[Dataset items]

#####

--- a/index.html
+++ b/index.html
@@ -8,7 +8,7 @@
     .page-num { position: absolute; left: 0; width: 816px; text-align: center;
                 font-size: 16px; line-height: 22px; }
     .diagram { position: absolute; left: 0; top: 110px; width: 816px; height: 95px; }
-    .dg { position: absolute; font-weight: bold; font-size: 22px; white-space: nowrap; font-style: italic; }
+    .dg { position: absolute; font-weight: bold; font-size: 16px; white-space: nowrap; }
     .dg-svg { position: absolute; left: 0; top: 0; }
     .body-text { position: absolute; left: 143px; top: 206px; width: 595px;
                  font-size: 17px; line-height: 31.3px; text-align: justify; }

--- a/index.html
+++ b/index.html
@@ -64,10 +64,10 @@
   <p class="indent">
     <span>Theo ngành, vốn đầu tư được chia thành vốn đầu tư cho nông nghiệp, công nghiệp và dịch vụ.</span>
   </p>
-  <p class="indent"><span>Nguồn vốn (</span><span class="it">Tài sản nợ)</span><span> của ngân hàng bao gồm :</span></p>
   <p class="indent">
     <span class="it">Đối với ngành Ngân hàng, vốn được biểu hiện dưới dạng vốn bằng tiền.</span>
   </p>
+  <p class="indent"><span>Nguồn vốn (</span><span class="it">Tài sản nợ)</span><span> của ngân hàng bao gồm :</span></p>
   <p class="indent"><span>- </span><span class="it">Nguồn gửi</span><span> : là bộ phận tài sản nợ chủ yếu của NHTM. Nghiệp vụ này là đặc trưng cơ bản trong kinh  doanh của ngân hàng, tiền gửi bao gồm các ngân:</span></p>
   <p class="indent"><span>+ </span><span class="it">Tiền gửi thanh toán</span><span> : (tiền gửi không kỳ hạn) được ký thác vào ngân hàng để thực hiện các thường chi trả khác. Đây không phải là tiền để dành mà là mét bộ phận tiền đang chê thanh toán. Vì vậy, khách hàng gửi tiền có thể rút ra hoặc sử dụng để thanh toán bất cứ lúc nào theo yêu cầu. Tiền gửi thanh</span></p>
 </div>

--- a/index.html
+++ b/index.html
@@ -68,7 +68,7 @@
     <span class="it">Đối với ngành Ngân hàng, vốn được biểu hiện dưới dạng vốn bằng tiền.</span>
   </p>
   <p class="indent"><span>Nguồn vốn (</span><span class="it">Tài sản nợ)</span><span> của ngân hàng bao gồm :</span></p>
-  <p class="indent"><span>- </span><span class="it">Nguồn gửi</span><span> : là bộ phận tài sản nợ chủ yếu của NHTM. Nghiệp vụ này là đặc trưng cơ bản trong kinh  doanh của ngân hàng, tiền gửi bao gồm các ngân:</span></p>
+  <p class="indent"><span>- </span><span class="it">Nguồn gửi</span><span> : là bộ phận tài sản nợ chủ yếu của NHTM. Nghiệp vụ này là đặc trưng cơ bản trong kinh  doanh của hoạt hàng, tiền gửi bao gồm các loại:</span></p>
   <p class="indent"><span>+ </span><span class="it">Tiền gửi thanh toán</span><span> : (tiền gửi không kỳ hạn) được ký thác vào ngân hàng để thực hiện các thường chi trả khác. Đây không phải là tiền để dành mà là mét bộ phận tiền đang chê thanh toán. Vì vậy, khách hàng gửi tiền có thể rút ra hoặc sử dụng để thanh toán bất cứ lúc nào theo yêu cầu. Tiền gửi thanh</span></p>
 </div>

#####

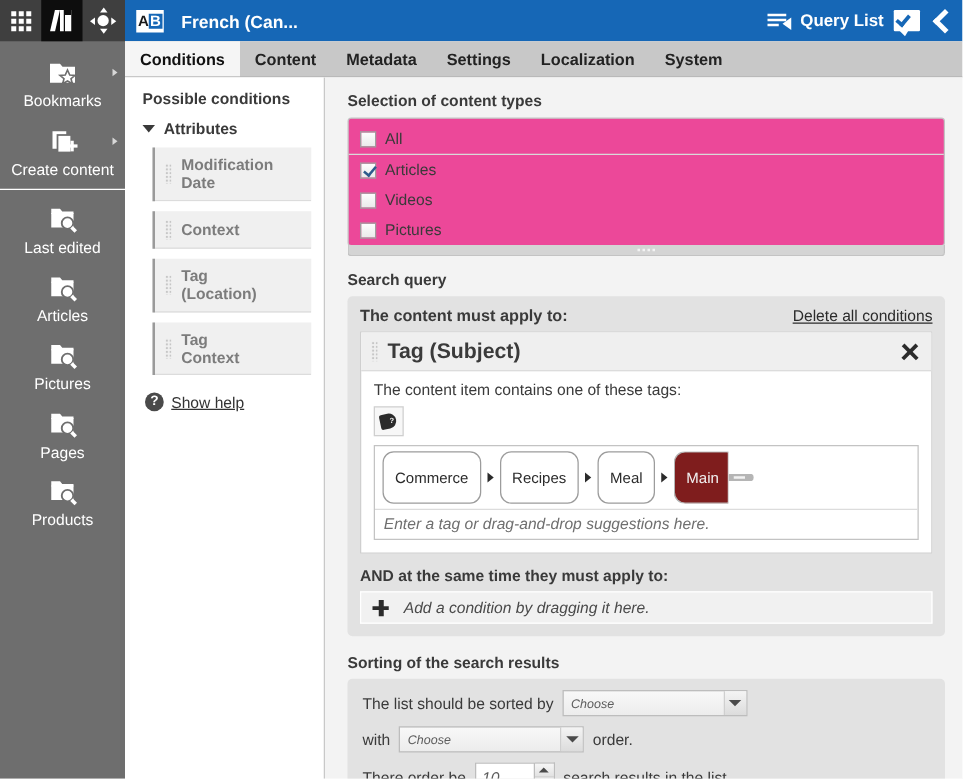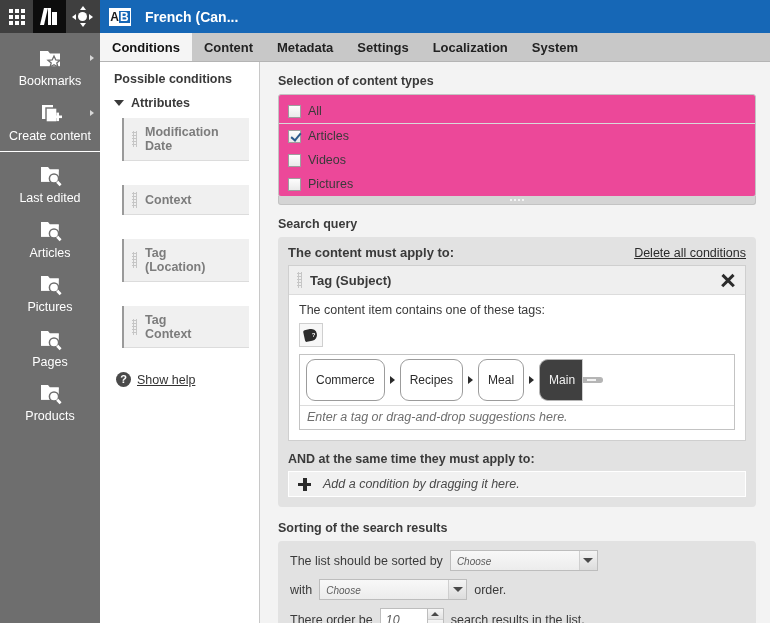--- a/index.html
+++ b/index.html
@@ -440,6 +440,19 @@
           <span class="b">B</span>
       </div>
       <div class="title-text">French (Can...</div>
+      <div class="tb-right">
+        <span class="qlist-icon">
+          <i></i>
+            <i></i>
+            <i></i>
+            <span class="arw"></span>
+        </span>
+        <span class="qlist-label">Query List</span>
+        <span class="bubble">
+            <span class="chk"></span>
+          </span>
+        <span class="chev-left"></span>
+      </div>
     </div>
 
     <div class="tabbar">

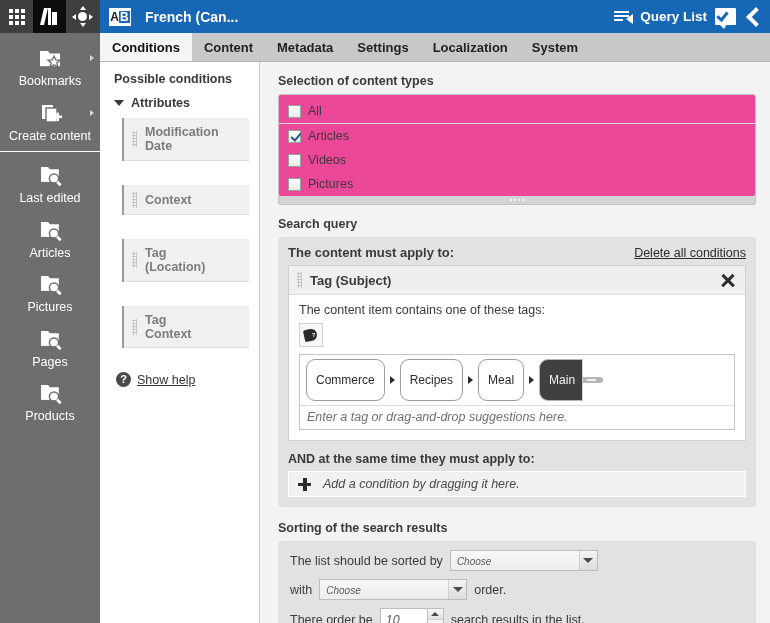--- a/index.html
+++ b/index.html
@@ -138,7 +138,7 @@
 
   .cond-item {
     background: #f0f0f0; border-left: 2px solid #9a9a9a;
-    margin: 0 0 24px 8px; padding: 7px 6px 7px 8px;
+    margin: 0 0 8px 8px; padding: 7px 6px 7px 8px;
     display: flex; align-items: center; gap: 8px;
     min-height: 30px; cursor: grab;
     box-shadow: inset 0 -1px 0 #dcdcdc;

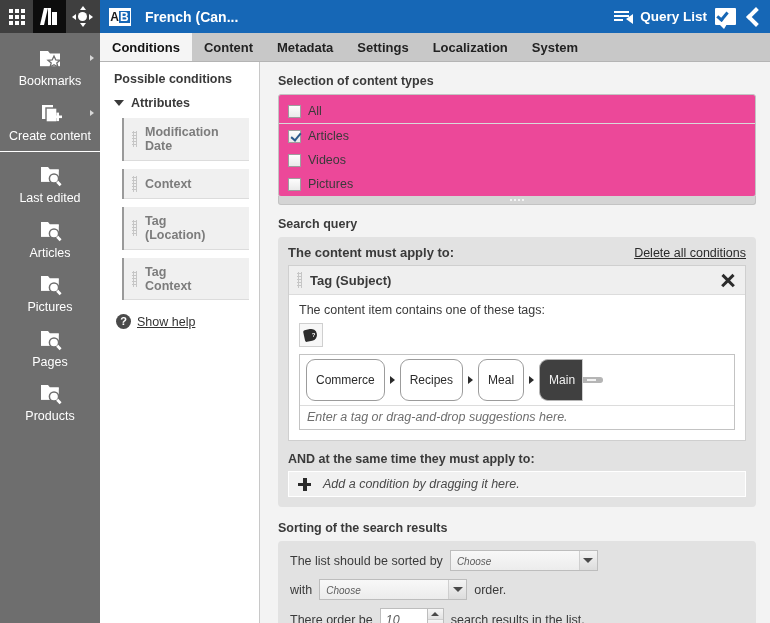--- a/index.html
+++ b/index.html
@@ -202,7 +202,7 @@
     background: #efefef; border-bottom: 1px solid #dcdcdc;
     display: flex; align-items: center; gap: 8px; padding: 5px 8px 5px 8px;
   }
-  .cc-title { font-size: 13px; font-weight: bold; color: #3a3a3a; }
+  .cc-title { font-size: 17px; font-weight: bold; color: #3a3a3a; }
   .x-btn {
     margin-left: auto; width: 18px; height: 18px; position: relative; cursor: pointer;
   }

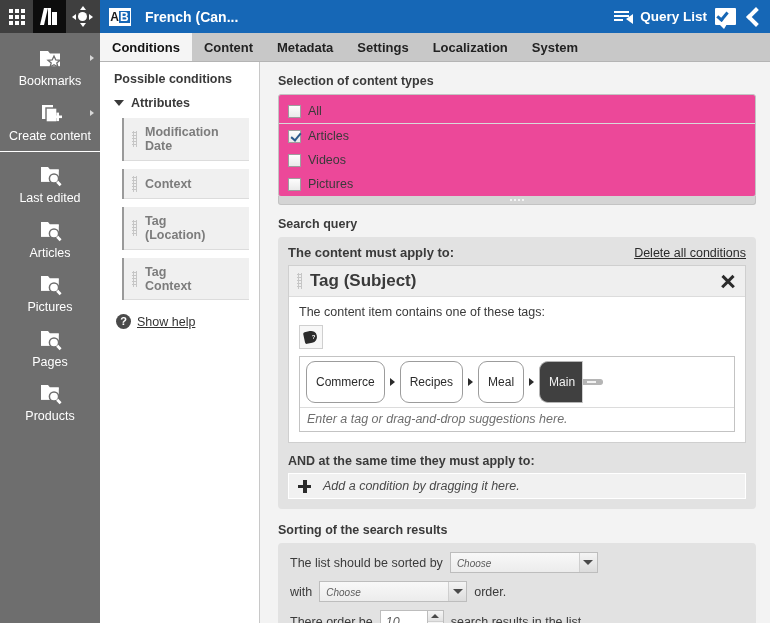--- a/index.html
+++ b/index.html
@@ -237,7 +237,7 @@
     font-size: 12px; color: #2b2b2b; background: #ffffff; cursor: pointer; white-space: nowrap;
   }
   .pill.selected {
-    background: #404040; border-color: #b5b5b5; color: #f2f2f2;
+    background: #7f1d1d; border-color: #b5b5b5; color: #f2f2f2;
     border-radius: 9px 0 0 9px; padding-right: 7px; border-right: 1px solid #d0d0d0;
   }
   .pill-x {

#####

▸ **Your objective**
Which lines above contain the word "dcdcdc"? Copy each one.

▸ **Your response**
     box-shadow: inset 0 -1px 0 #dcdcdc;
     background: #efefef; border-bottom: 1px solid #dcdcdc;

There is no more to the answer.